Thursday, April 16, 2009


The idiot brigade is lining up to get on FOX News to call President Obama a fascist while the CEO's that have destroyed their companies still rake in the cash. Stop watching Beck and Hannity and read the news, people!

Your Daily Digby:

Want to know what your CEO made last year? The Executive Paywatch site offers three user-friendly ways to find out. And if you want to have a little fun at the CEO’s expense, play the “Boot The CEO” game and kick the money out of the greedy CEO’s hands.

Their arrogance knows no bounds:

In 2008, despite the worst economic meltdown in over 75 years, U.S. chief executives continued to take home over 300 times more pay than their workers. That’s a gap ten times wider than the gap between top execs and workers that existed just a generation ago.

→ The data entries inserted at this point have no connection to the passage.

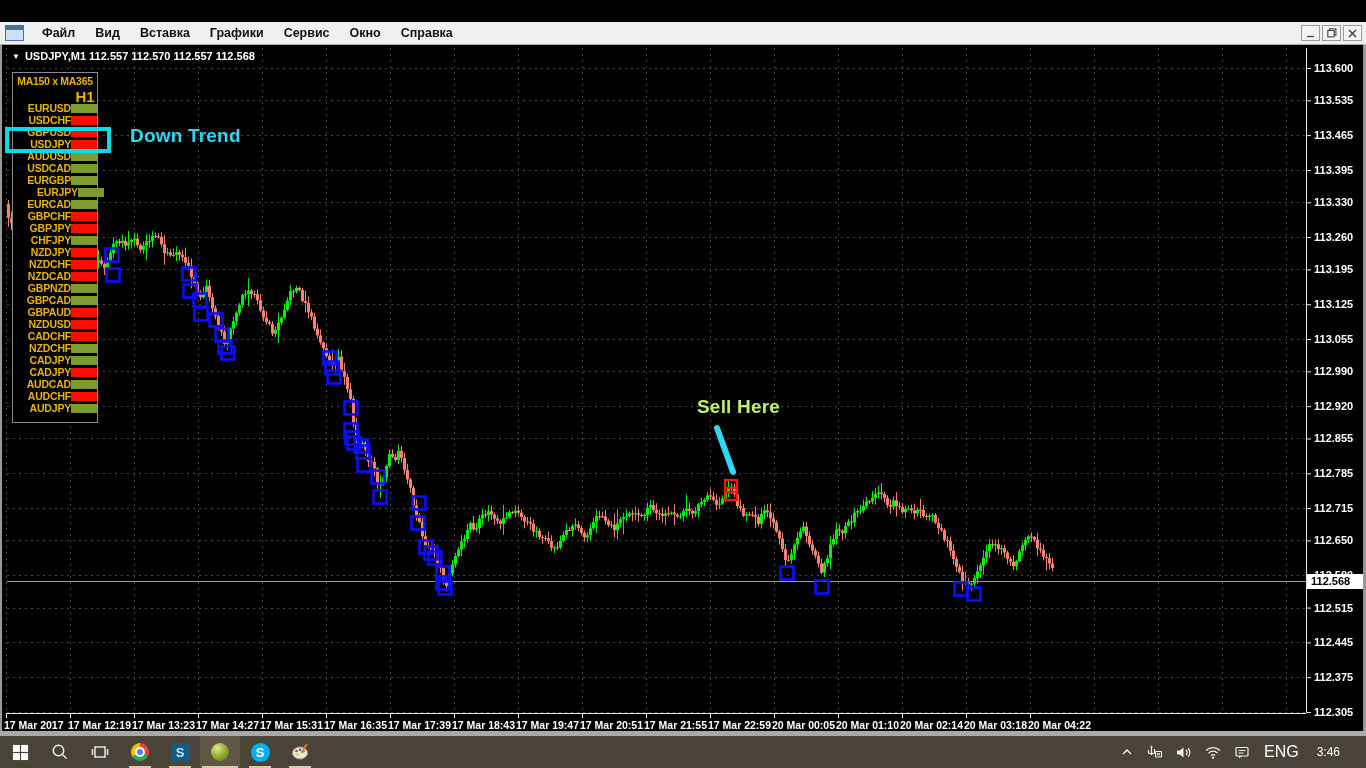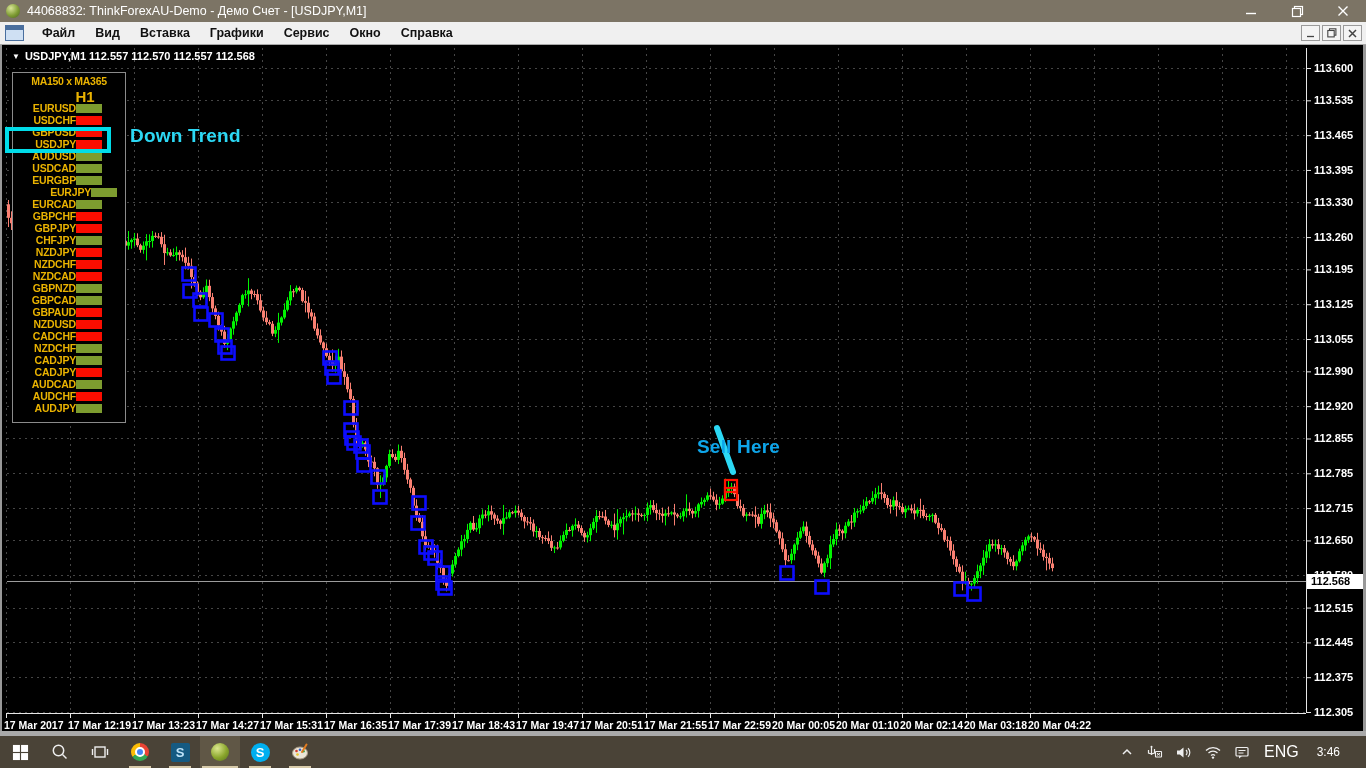"44068832: ThinkForexAU-Demo - Демо Счет" div.titlebar { html: <div> <span></span> <span>44068832: ThinkForexAU-Demo - Демо Счет - [USDJPY,M1]</span> <div> <span> <svg> <line></line> </svg> </span> <span> <svg> <rect></rect> <rect></rect> </svg> </span> <span> <svg> <path></path> </svg> </span> </div> </div> -> none }
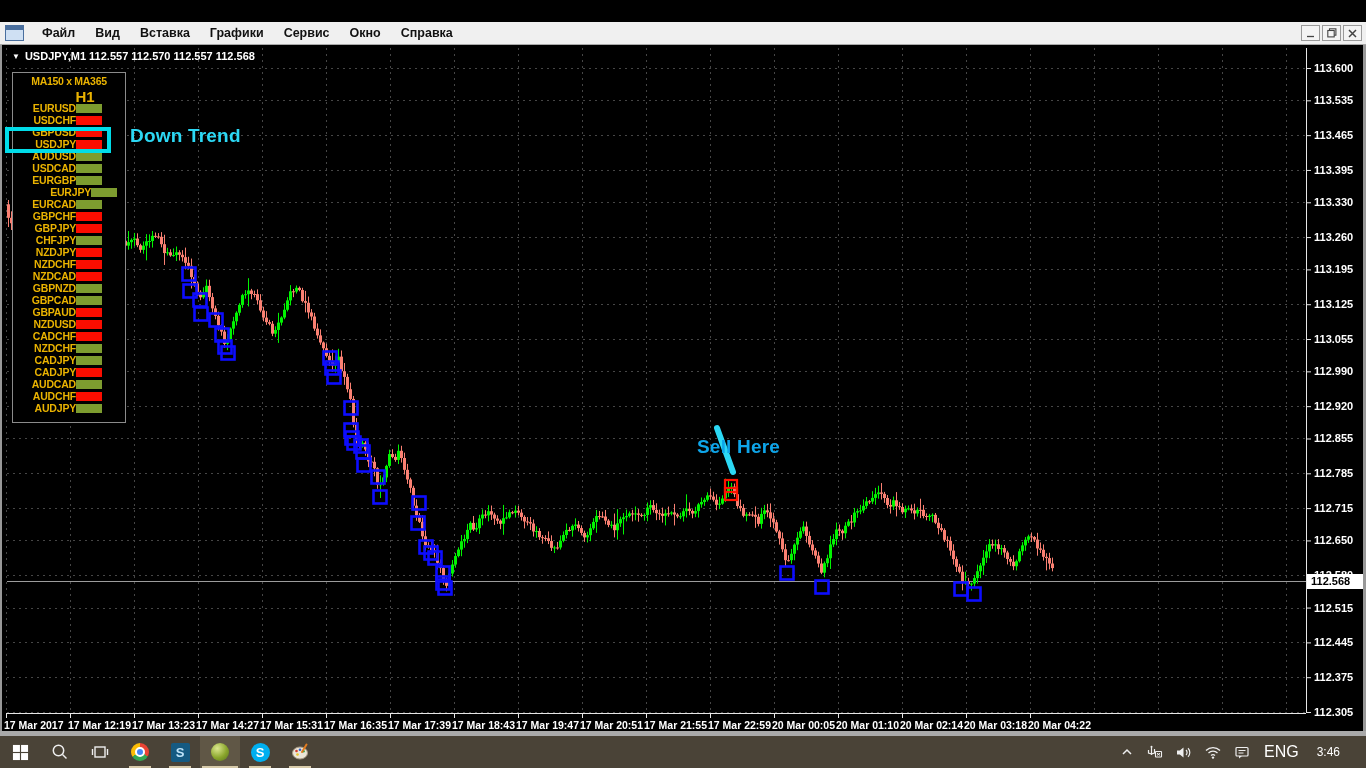"MA150 x MA365" .panel { width: 114px -> 86px }
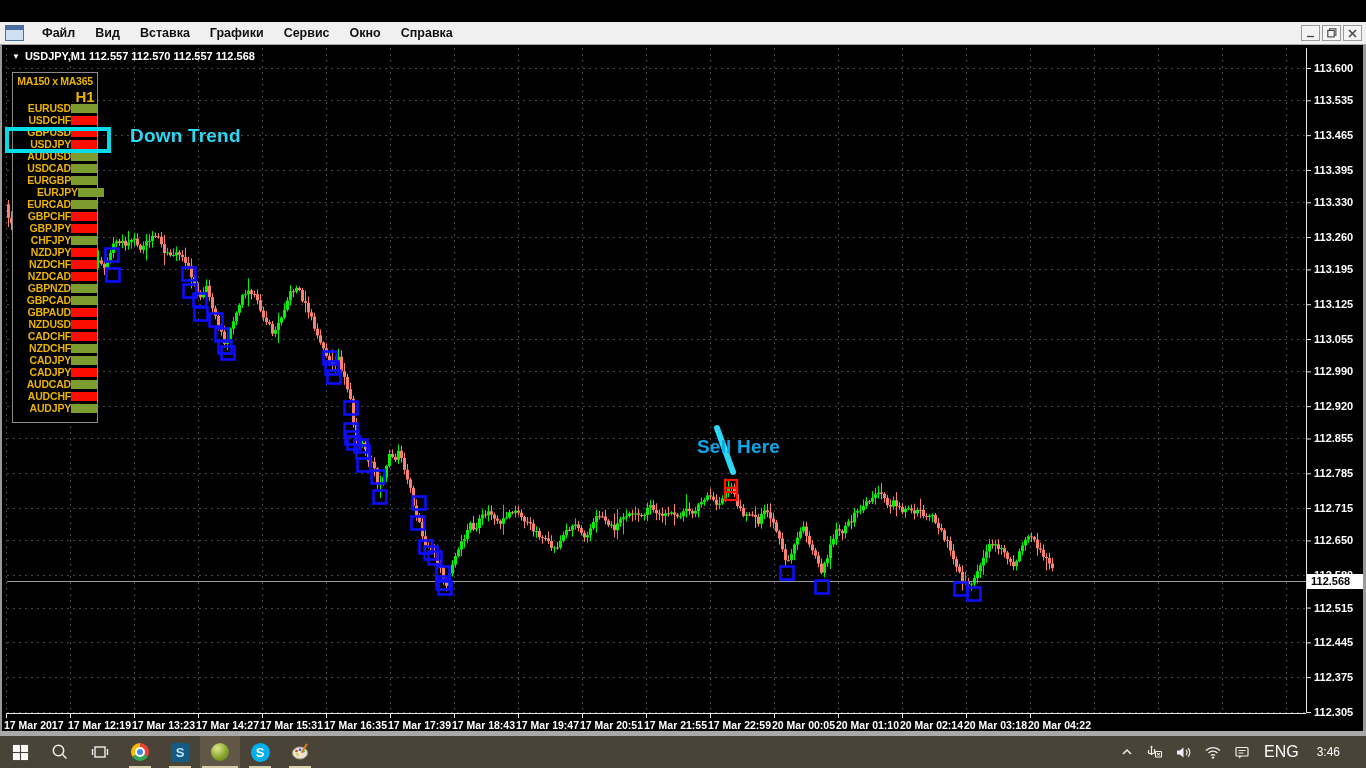"Sell Here" div.ann { color: #0ea5e9 -> #bef264; margin-top: 40px -> none }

Corporate boards of directors seem determined to keep this massive gap intact. Most corporations are refusing to make even symbolic gestures toward more common-sense executive compensation.

Remember last fall’s firestorm over executive jets? In 2008, over half America’s big corporations — 104 of the 200 the Wall Street Journal tracked — continued to foot the bill for the personal air travel of their top executives, only three fewer than the year before.

CEOs have to report the personal air travel subsidies they get, along with whatever other perks they receive, as taxable income. Over a third of America’s biggest corporations last year actually gave their executives extra money to pay the taxes on all this perk income.

The dollars devoted to this tax reimbursing — or “grossing up,” as power suits refer to the process — averaged $16,400 last year. That sum might not sound like much, given the millions CEOs take home overall, but, in 2008, average American workers had to labor five months to make $16,400.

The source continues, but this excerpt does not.